Breeze A L, Kara B V, Barratt D G, Anderson M, Smith J C, Luke R W, Best J R, Cartlidge S A
Protein Structure Laboratory, Zeneca Pharmaceuticals, Mereside, Alderley Park, Cheshire, UK.
EMBO J. 1996 Jul 15;15(14):3579-89.
We have determined the solution structure of the C-terminal SH2 domain of the p85 alpha subunit of human phosphatidylinositol (PI) 3-kinase (EC 2.7.1.137) in complex with a phosphorylated tyrosine pentapeptide sequence from the platelet-derived growth factor receptor using heteronuclear nuclear magnetic resonance spectroscopy. Overall, the structure is similar to other SH2 domain complexes, but displays different detail interactions within the phosphotyrosine binding site and in the recognition site for the +3 methionine residue of the peptide, the side chain of which inserts into a particularly deep and narrow pocket which is displaced relative to that of other SH2 domains. The contacts made within this +3 pocket provide the structural basis for the strong selection for methionine at this position which characterizes the SH2 domains of PI3-kinase. Comparison with spectral and structural features of the uncomplexed domain shows that the long BG loop becomes less mobile in the presence of the bound peptide. In contrast, extreme resonance broadening encountered for most residues in the beta D', beta E and beta F strands and associated connecting loops of the domain in the absence of peptide persists in the complex, implying conformational averaging in this part of the molecule on a microsecond-to-millisecond time scale.

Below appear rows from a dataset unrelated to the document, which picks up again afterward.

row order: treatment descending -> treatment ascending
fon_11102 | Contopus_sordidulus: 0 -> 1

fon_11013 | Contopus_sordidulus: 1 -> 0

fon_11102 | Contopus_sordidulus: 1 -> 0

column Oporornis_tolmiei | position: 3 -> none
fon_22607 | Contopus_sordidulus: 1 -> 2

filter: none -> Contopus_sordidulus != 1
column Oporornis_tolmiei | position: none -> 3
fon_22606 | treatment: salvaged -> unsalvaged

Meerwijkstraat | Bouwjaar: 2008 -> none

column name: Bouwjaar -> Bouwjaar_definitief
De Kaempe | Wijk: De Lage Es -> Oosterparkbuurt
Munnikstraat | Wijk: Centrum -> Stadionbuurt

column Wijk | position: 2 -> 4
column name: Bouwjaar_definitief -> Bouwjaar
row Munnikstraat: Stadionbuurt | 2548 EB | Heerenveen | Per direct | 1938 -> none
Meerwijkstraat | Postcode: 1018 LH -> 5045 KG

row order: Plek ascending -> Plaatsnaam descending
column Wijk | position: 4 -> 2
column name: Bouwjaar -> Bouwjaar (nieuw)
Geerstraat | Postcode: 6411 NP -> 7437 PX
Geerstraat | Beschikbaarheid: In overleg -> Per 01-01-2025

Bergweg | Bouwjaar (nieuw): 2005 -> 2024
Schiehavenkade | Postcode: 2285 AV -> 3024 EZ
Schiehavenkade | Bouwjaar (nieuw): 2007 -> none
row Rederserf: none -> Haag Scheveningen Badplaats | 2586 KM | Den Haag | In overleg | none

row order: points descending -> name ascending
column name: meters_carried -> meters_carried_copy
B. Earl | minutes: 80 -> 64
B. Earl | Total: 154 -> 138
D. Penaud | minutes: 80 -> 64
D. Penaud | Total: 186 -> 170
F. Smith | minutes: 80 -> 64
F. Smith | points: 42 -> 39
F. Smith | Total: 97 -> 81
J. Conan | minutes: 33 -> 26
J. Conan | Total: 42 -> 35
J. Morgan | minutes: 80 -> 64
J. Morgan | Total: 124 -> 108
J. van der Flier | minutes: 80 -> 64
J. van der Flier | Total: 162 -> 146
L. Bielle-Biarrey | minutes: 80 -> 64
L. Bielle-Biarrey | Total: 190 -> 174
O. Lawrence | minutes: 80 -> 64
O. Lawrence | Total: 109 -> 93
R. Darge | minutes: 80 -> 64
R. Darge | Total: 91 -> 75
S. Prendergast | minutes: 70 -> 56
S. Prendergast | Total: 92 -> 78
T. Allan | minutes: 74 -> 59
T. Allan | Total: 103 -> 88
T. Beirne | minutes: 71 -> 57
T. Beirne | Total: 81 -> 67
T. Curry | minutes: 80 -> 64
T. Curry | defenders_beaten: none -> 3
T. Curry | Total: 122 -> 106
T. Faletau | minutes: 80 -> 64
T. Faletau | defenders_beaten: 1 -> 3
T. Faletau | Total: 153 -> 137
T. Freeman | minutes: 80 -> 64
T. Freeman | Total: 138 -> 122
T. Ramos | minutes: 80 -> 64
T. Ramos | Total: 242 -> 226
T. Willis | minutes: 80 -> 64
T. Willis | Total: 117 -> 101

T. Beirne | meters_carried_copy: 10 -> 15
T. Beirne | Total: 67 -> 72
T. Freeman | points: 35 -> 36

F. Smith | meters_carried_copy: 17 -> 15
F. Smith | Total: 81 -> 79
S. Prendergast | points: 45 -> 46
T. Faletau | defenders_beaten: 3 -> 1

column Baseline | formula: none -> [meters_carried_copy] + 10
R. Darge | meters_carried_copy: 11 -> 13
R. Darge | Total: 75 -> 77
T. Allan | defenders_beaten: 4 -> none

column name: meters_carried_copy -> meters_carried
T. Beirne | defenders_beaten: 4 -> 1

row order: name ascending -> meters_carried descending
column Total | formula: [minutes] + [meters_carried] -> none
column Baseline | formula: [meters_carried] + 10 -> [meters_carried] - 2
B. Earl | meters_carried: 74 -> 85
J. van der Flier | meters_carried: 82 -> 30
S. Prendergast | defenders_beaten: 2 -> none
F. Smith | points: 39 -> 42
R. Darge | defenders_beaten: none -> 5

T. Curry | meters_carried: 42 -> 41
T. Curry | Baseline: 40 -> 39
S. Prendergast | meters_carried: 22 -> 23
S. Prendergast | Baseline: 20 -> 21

我们利用异核核磁共振光谱法确定了人磷脂酰肌醇(PI)3激酶(EC 2.7.1.137)p85α亚基C端SH2结构域与来自血小板衍生生长因子受体的磷酸化酪氨酸五肽序列形成的复合物的溶液结构。总体而言,该结构与其他SH2结构域复合物相似,但在磷酸酪氨酸结合位点以及肽段+3位甲硫氨酸残基的识别位点内显示出不同的细节相互作用,该甲硫氨酸残基的侧链插入到一个特别深且窄的口袋中,该口袋相对于其他SH2结构域的口袋发生了位移。在这个+3口袋内形成的接触为该位置强烈选择甲硫氨酸提供了结构基础,这是PI3激酶SH2结构域的特征。与未结合肽段的结构域的光谱和结构特征进行比较表明,在结合肽段的情况下,长BG环的流动性降低。相比之下,在无肽段时该结构域的βD'、βE和βF链以及相关连接环中的大多数残基遇到的极端共振展宽在复合物中仍然存在,这意味着该分子的这一部分在微秒到毫秒的时间尺度上存在构象平均化。